Thursday, July 24, 2008

hmmm

well, i said i'd take a sabbatical. i think maybe i'll blog more part-time. :)

i'm feeling pretty okay about the mysteries of life right now. you could say life is just about our choices. i guess right now i'm feeling okay about my choices. in yoga, we say listen to your body. i've been doing that. i've been listening to myself. i've fought myself a lot in the past before and didn't end up very happy sometimes.

but it seems listening to myself may also lead me to being single. i feel that it's okay, though. i wanted to have a kid so i stayed in a relationship even when i didn't feel like it was very good for me sometimes. i just kept going to counseling or going to yoga, and i achieved a measure of peace and maybe some serenity.

some people think that happiness is elusive or illusion. i don't really think so.

i stayed the night at my apartment last night and was comfortable there. i'm back to the house to use the internet, see my dog, kind of put loose ends together.

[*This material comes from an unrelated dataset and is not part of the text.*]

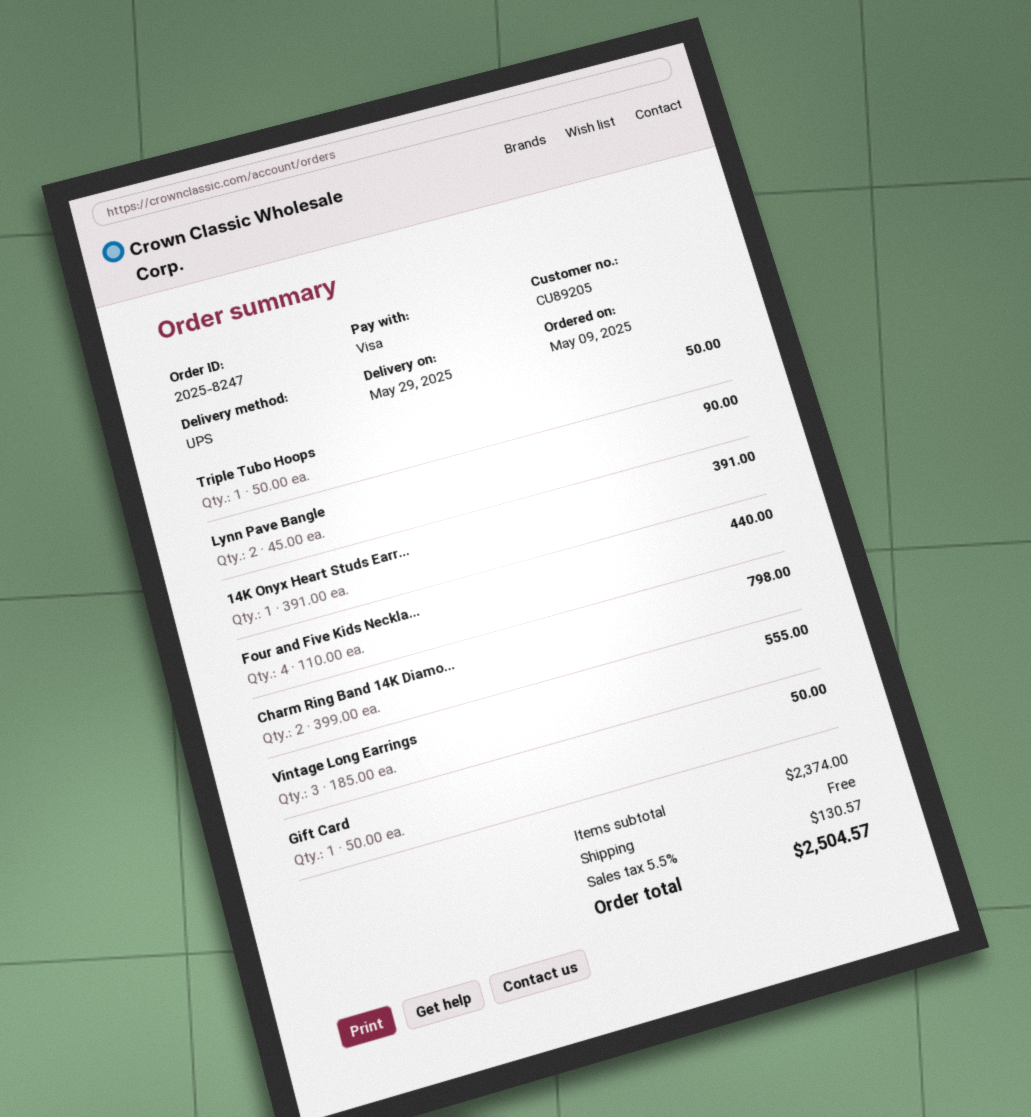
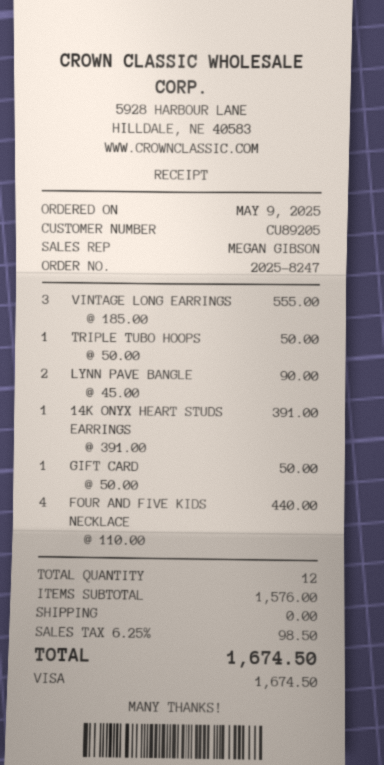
Charm Ring Band 14K Diamo...: 2 x 399.00 = 798.00 -> none
subtotal: 2374.00 -> 1576.00
tax: 5.5% = 130.57 -> 6.25% = 98.50
total: 2504.57 -> 1674.50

sometimes i think it's just true that we have the energy for what we want to do.

no one wants to be a selfish person. but well, i don't know. i don't have the answers. i just know that i'm feeling more at peace right now. i had a good night last night. i've had some great times lately. and tough ones, too.

as for marriage, i don't claim to be an expert. i've tried to be one. i guess an expert cook gets to stay an expert cook. the ingredients are always the same, and when they try to grow, well, there's always a new recipe. you could say the same for marriage, but i think compatibility is a really interesting and complicated thing. so much so that maybe being single just works better. again, i don't know. but i want to study psychology some more. and i know i can really concentrate in my apartment.